I have told you, however, that the human soul needs a certain degree
of intensity in its impulses. If it cannot reach up to ideas, it will
take this intensity from elsewhere, from obscure, unconscious soul
forces, from forces that rush up from the spirit of the blood.
Fundamentally, nationalism is nothing other than a consequence of the
lack of ideas. Mankind's primary need now is the will to rise up to
ideas. But it has to be said: if this is to succeed, something else
will be needed, too: namely, an understanding for the element of grace
which can come from the spiritual world. For it is not possible to win
through to the spiritual world from a starting-point of a limited sum
of preconceived opinions. The spiritual world can only be reached by
keeping the soul open for whatever wants to enter in, by desiring not
merely to judge, but also day by day to enrich one's ability to judge.

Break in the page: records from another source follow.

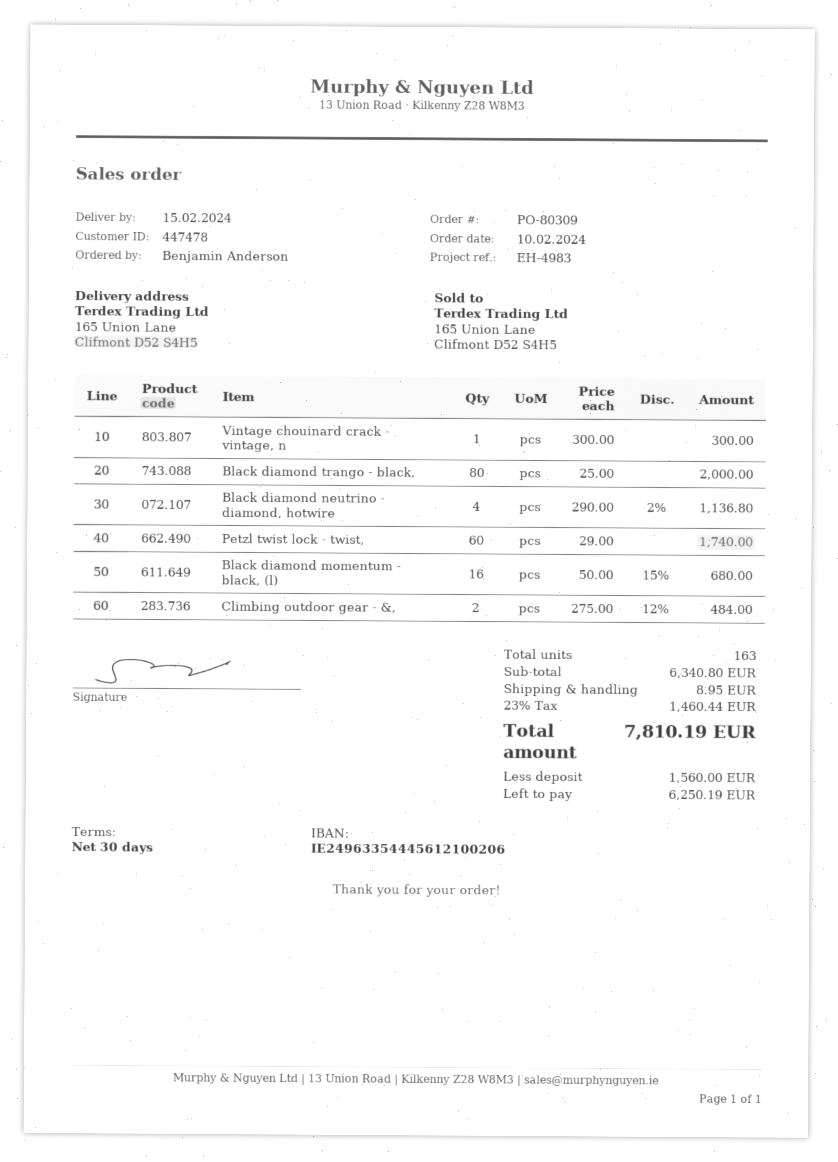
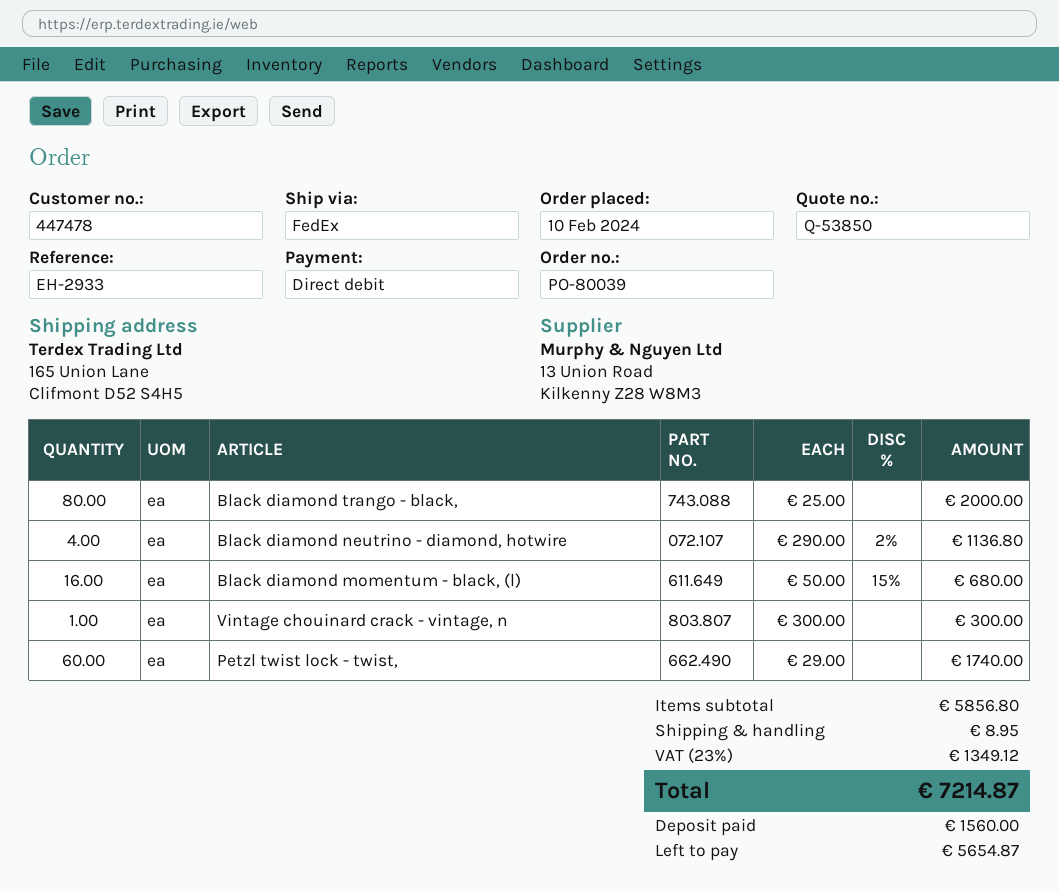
order number: PO-80309 -> PO-80039
reference: EH-4983 -> EH-2933
Climbing outdoor gear - &,: 2 x 275.00 - 12% = 484.00 -> none
subtotal: 6340.80 -> 5856.80
tax: 23% = 1460.44 -> 23% = 1349.12
total: 7810.19 -> 7214.87
balance: 6250.19 -> 5654.87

So to begin with it is above all necessary that insight should take
hold of human beings. We live in the age which is to grasp hold of the
consciousness soul. So this age must strive for insight. But insight
can only come about in ideas that span the world; for insight to come
about, reality must be filled with ideas. Yet, especially with regard
to the most recent events, our age is thoroughly disinclined to accept
ideas. An abstract concept, however logical, however convincing, is not
an idea. An idea must be born of living reality. Nowadays we see hardly
any ideas come into being. Instead we are surrounded by an insistence
on abstract concepts. Ideas can, however, become slogans — though if
they do, not much damage can be done, because human souls cannot work
in slogans that are related to ideas; their absurdity becomes too
obvious. But abstract concepts are different. Abstract concepts can
become slogans in a very intense way, and their meaning is so obvious
because they refer basically to things that are close at hand. So human
beings, who are so wary of taking in anything far-reaching, seize on
them greedily. But abstract concepts do not have a basis in reality.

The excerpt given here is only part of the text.